Updated: 4-21-01, 3:25 p.m.


The Bengals made a bid for two starters at positions that have hindered them for years in the first hour of Saturday's NFL Draft.

But they couldn't strike a deal with former Tampa Bay veteran defensive end Chidi Ahanatou after he was cut Friday. So the club with AFC's fewest sacks turned to a college sackmaster in rush end Justin Smith of Missouri with the fourth pick after a Thursday War Room debate centered on Smith and Florida right tackle Kenyatta Walker.

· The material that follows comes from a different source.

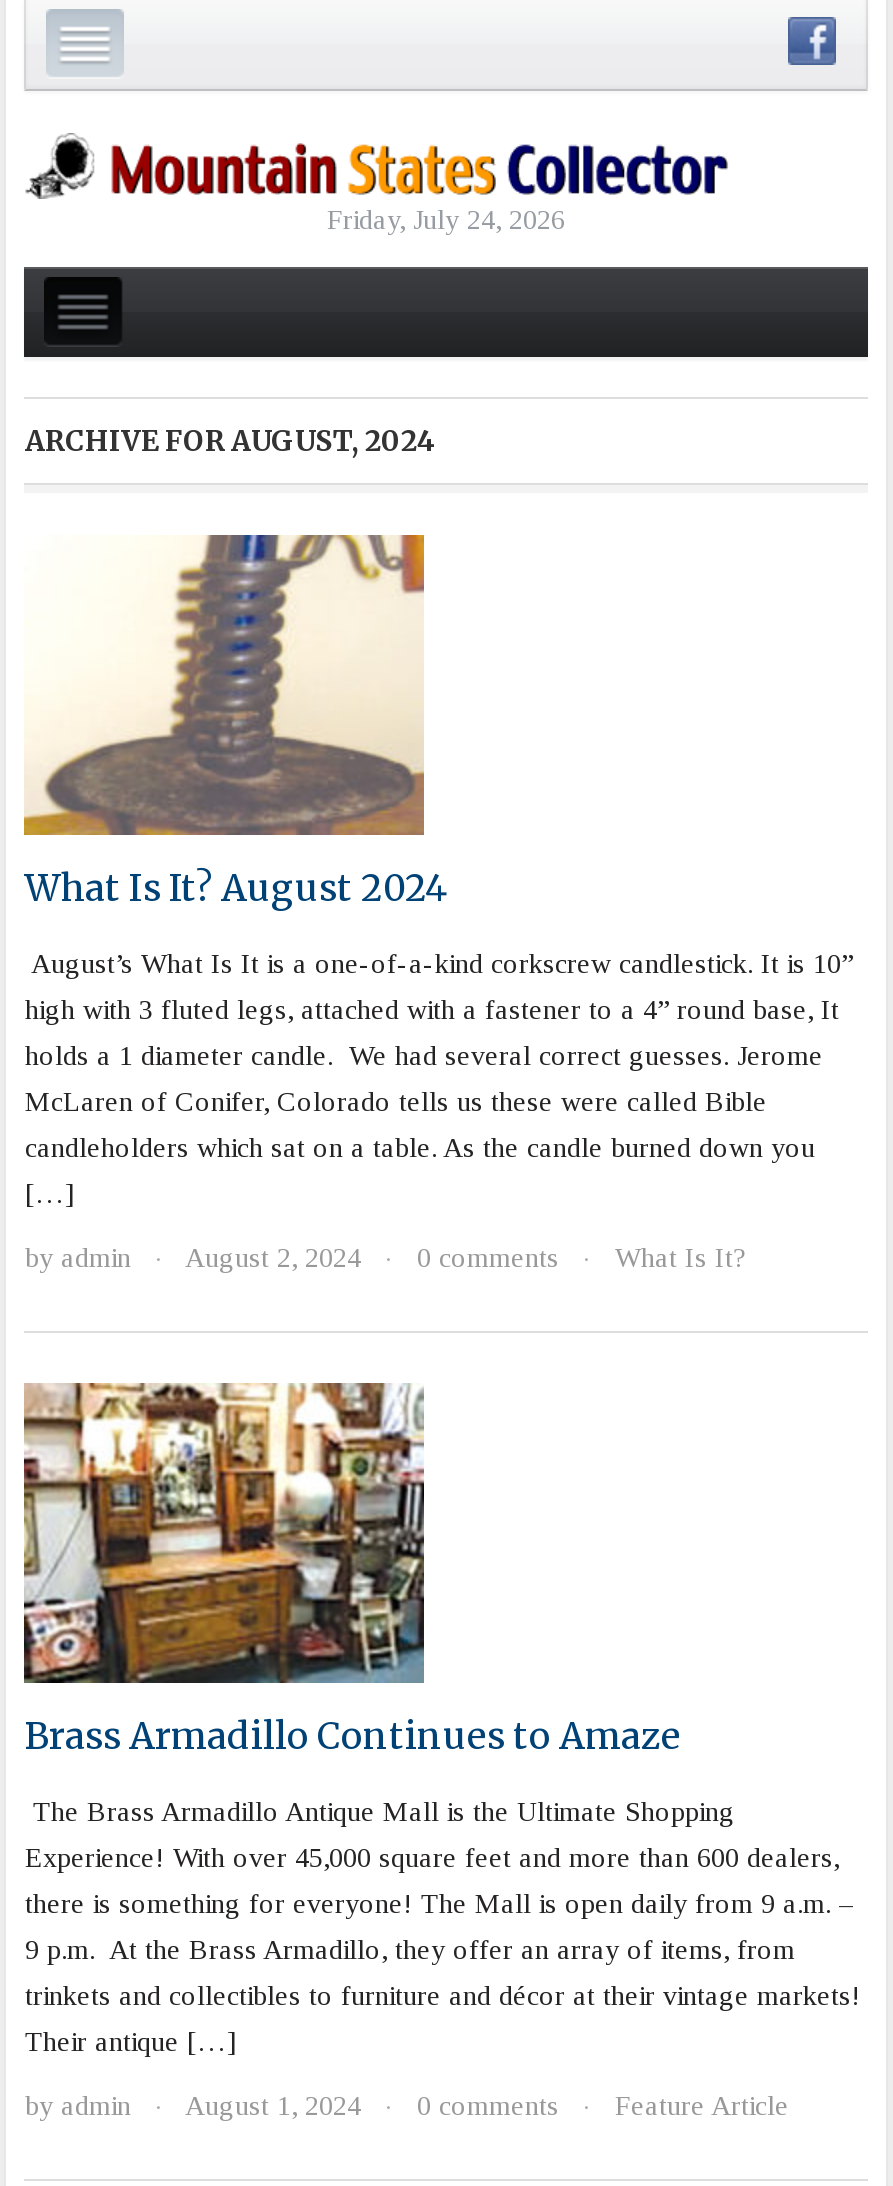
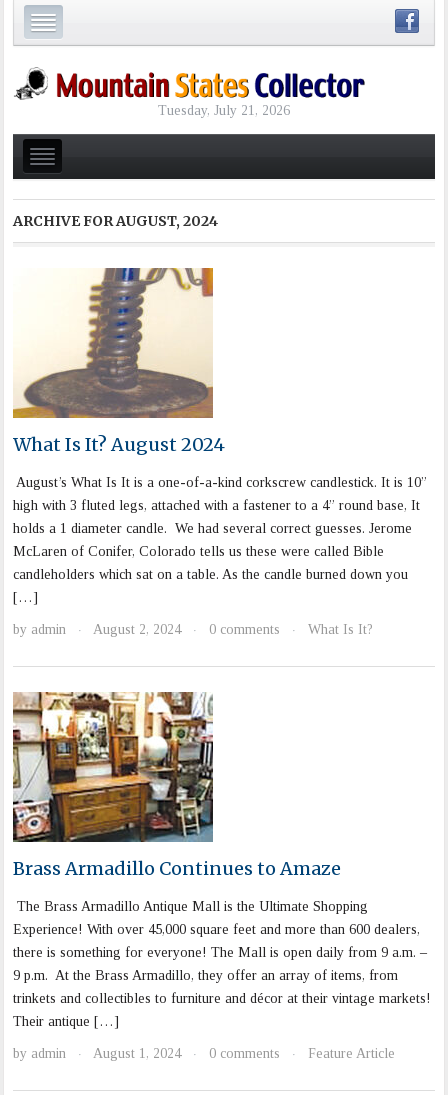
[327,205,565,235] Friday, July 24, 2026 -> [158,103,290,118] Tuesday, July 21, 2026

"We go through a lot of different game planning about who may be there when we go to pick and who might trade up with us," said Bengals President Mike Brown. "This was the scenario that seemed likely to happen. We need both (a pass rusher and left tackle). We weighed it and then we did it because

he's the kind of guy who can help us get off the field on third down. We could only fill one need here. With what was available, we thought that was the way to go."

Negotiations went late Friday night and into Saturday morning with Ahanatou, and the talks with agent Eugene Parker perked up again until about 90 minutes before the draft got underway Saturday at noon.

The idea was to sign Ahanatou and take a left tackle with the fourth pick. But Ahanatou was out of the picture. And they would have taken Texas left tackle Leonard Davis, but an arrow went through the heart of Bengals offensive line coach Paul Alexander when the Cardinals didn't trade down and took Davis at No. 2.

Even though mock drafts from ESPN, CNN, CBS Sportsline (even had the Bengals taking Davis or Walker, Smith was never far from the Bengals' thoughts.

The Bengals had the Davis-to-Arizona script sketched out early in the week and made some forays with teams on Friday about trading down.

Cincinnati toyed with trading to around the bottom of the top ten so it could get an extra second-round pick. But the Bengals had no takers. They got one call on the clock Saturday before they picked, but there were no offers for this year's draft.

When it came down to Walker-Smith, Smith had more upside. Walker only played three years and had never played left tackle. Smith will be playing the same "elephant," end he played at Missouri and the Bengals were won over by the intensity he brought to every snap.

"We need more guys like that," Brown said.

The Bengals admire Ahanatou's experience and production. He's 30, played eight years, and is coming off a 3.5-sack season for one of the NFL's top defenses. But they probably aren't willing to give him $3 million per year.